English artist and coin designer

Bruce Rushin is an English artist, whose designs for coins include the reverse of the original British two pound coin, which went into general circulation in 1998.

==Education and career==
Bruce Rushin was born in February 1956. He attended Wyggeston Grammar School for Boys, and Ravensbourne College of Art and Design. He taught art at Flegg High School in Martham, Norfolk from 1990 to 2008, afterwards teaching at Stalham High School.
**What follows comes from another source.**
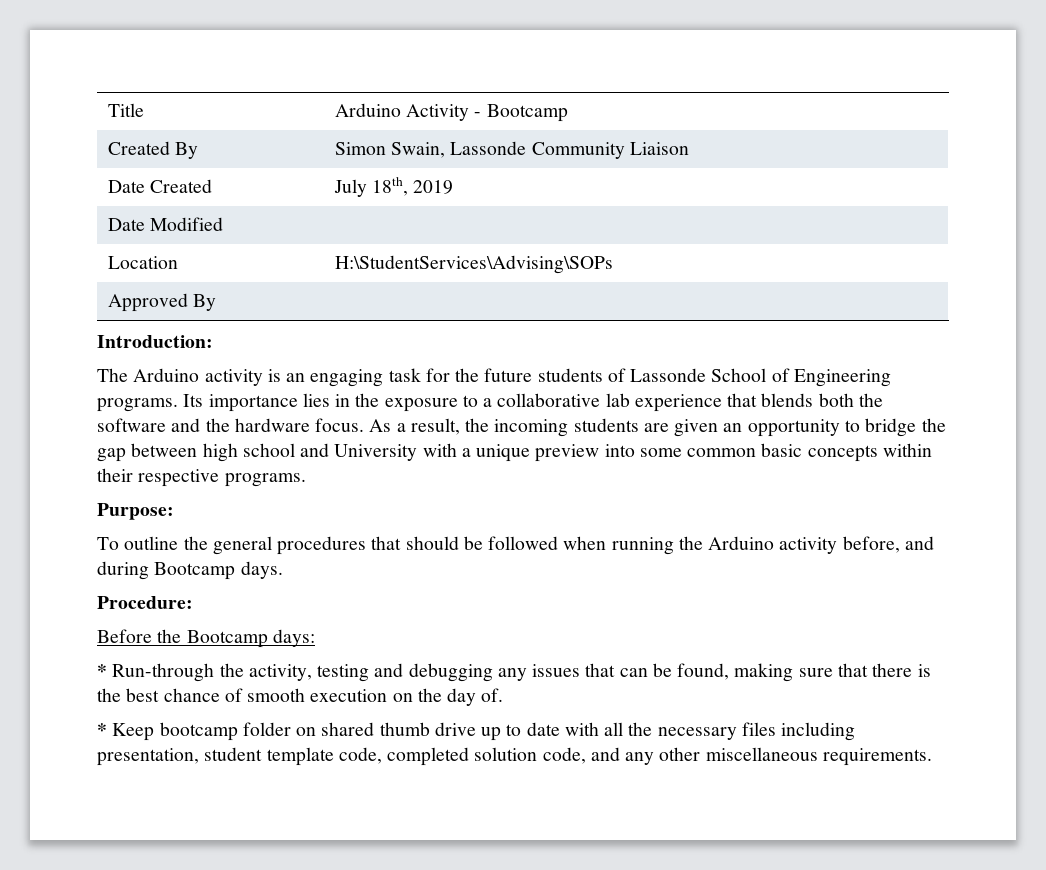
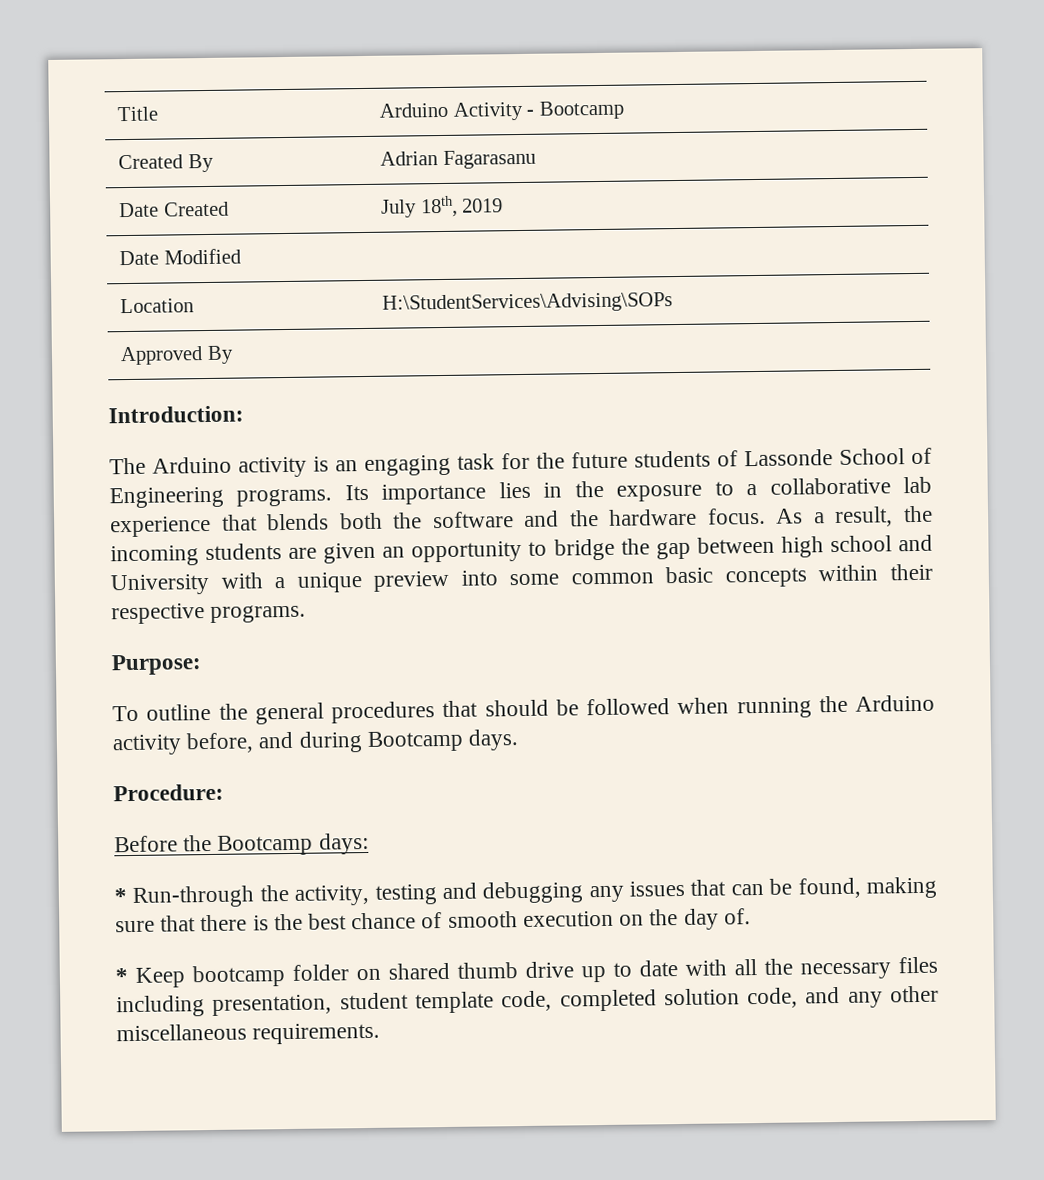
- Created By | Simon Swain, Lassonde Community Liaison
+ Created By | Adrian Fagarasanu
He paints using acrylic paint and mixed media, and produces linocuts.

==Coin designs==

Although he had no previous experience in coin design, in 1997 Rushin won the competition for the design of the British two pound coin, the first coin of that value to be made of two components consisting of different alloys, and the first base metal £2 coin. The design uses concentric rings to illustrate technological progress, and is inscribed with the text "Standing on the shoulders of giants", a phrase taken from a letter written in 1675 by the English scientist Isaac Newton. The design includes Rushin's initials ("BR") within one of the concentric circles.

The coin is included in the collections of the Science Museum Group and the Royal Collection Trust.

In 2012 Rushin won a second competition to design two commemorative 50 pence coins, for the 2012 Summer Olympics and the 2012 Summer Paralympics held in London.

==Sources==
- Pearce, Nigel (1998). "Britain 1999: The Official Yearbook of the United Kingdom"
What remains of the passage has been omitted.